I will conclude by recapitulating the grounds upon which I think this writ
should be awarded.

1. At common law, and by our statute of 1785, the writ of _habeas corpus
ad sufficiendum_, is a writ of right, demandable whenever a petition in
due form asserts what, if true, would entitle the party to relief.

2. That an allegation in a petition that the petitioner is restrained of
his liberty by an order of a judge or court without jurisdiction, shows
such probable cause as to leave it no longer discretionary with the court
or judge to whom application is made whether the writ shall or shall not
issue.

3. That where a person is imprisoned by an order of a judge of the
district court of the United States for refusing to answer a writ of
_habeas corpus_, he is entitled to be discharged from such imprisonment if
the judge of the district court had no authority to issue the writ.

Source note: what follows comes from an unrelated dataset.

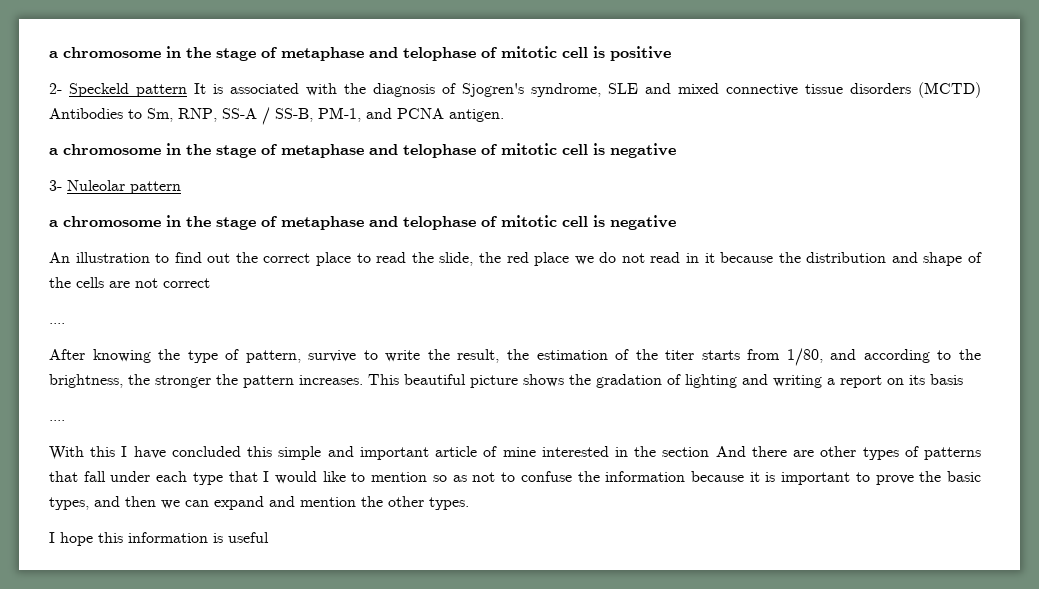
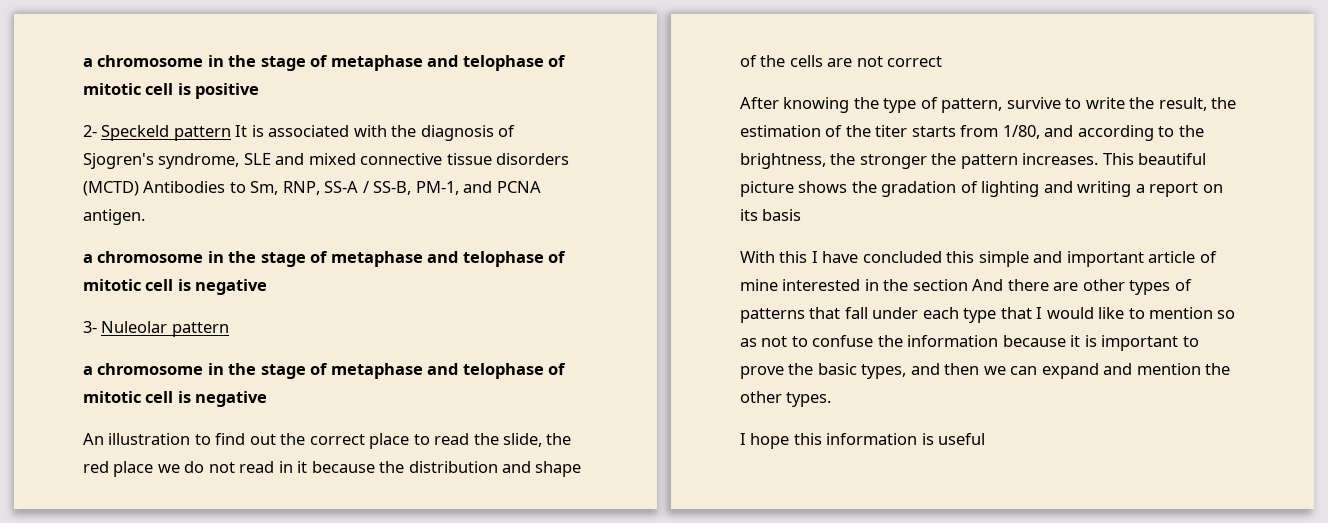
[49,323,65,324] // .... -> (943, 61) none
[49,420,65,421] // .... -> (802, 215) none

4. That the power to issue writs of _habeas corpus_ by the judges of the
federal courts is a mere auxiliary power, and that no such writ can be
issued by such judges where the cause of complaint to be remedied by it is
beyond their jurisdiction.

5. That the courts of the federal government are courts of limited
jurisdiction, derived from the constitution of the United States and the
acts of Congress under the constitution, and that when the jurisdiction is
not given by the constitution or by Congress in pursuance of the
constitution, it does not exist.

6. That when it does not appear by the record that the court had
jurisdiction in a proceeding under our _habeas corpus_ act to relieve from
an illegal imprisonment, want of jurisdiction may be established by
parole.

7. That where the inquiry as to the jurisdiction of a court arises upon a
rule for a _habeas corpus_, all the facts set forth in the petition
tending to show want of jurisdiction are to be considered as true, unless
they contradict the record.

8. That where the owner of a slave voluntarily brings his slave from a
slave to a free State, without any intention of remaining therein, the
right of the slave to his freedom depends upon the law of the State into
which he is thus brought.

9. That if a slave so brought into a free State escapes from the custody
of his master while in said State, the right of the master to reclaim him
is not a question arising under the constitution of the United States or
the laws thereof; a judge of the United States cannot issue a writ of
_habeas corpus_ directed to one who it is alleged withholds the possession
of the slave from the master, commanding him to produce the body of the
slave before said judge.

10. That the district court of the United States for the eastern district
of Pennsylvania has no jurisdiction because a controversy is between
citizens of different States, and that a proceeding by _habeas corpus_ is,
in no legal sense, a controversy between private parties.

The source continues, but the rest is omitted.